*** Opening of INPUT FOR THIS TASK ***
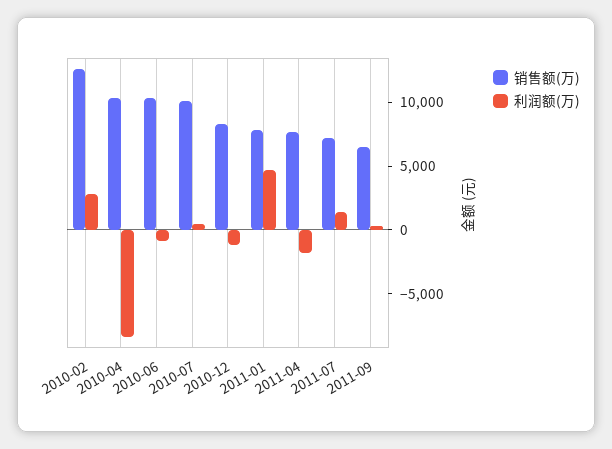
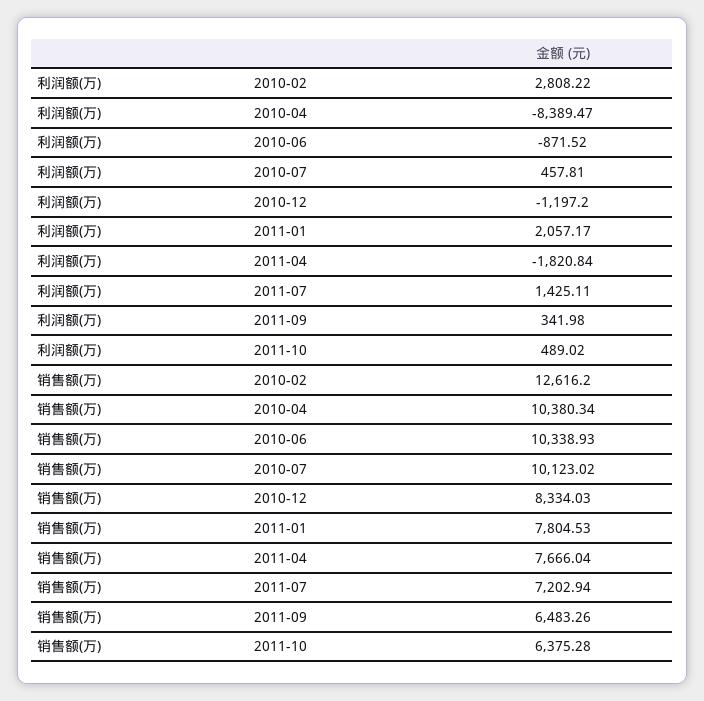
利润额(万), 2011-01: 5000 -> 2057.17
利润额(万), 2011-10: none -> 489.02
销售额(万), 2011-10: none -> 6375.28

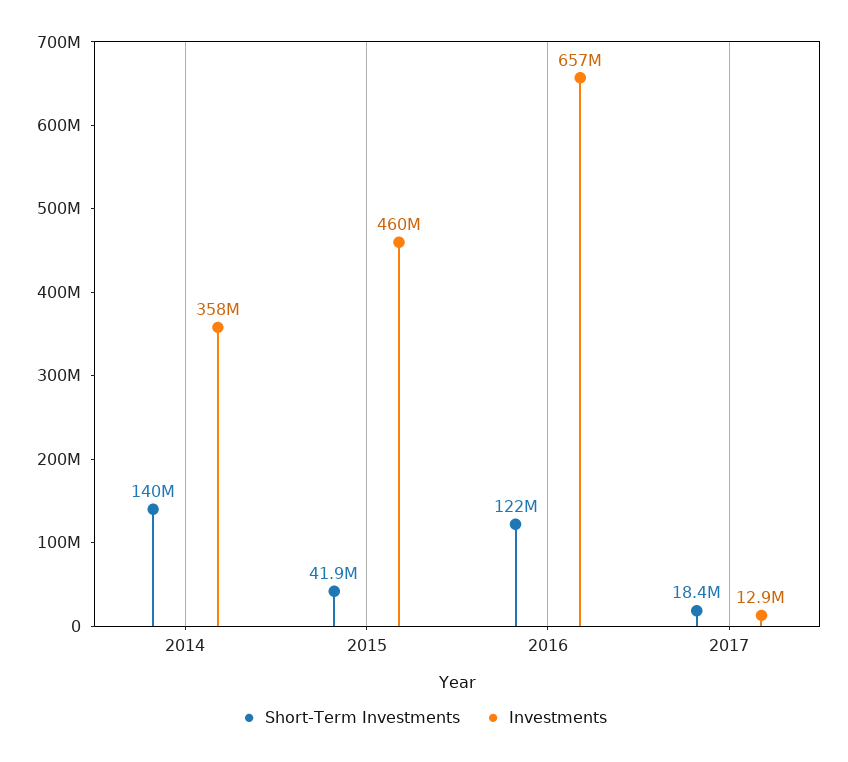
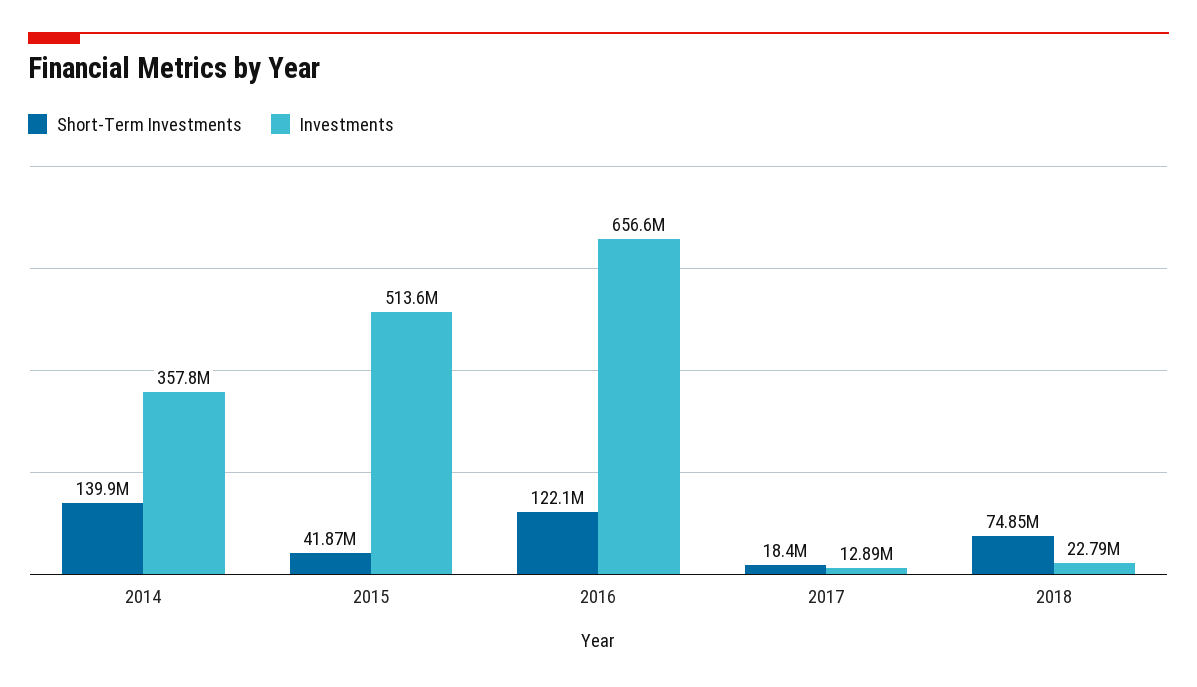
Investments, 2015: 460000000 -> 513600000
Short-Term Investments, 2018: none -> 74850000
Investments, 2018: none -> 22790000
*** Close of INPUT FOR THIS TASK ***
WHAT THE EXERCISE ASKS |
The range to print runs from the line with "销售额(万), 2011-10: none -> 6375.28" through the last line of the entries, both included; keep it exact and skip the pictures.

RESPONSE AREA |
销售额(万), 2011-10: none -> 6375.28

Investments, 2015: 460000000 -> 513600000
Short-Term Investments, 2018: none -> 74850000
Investments, 2018: none -> 22790000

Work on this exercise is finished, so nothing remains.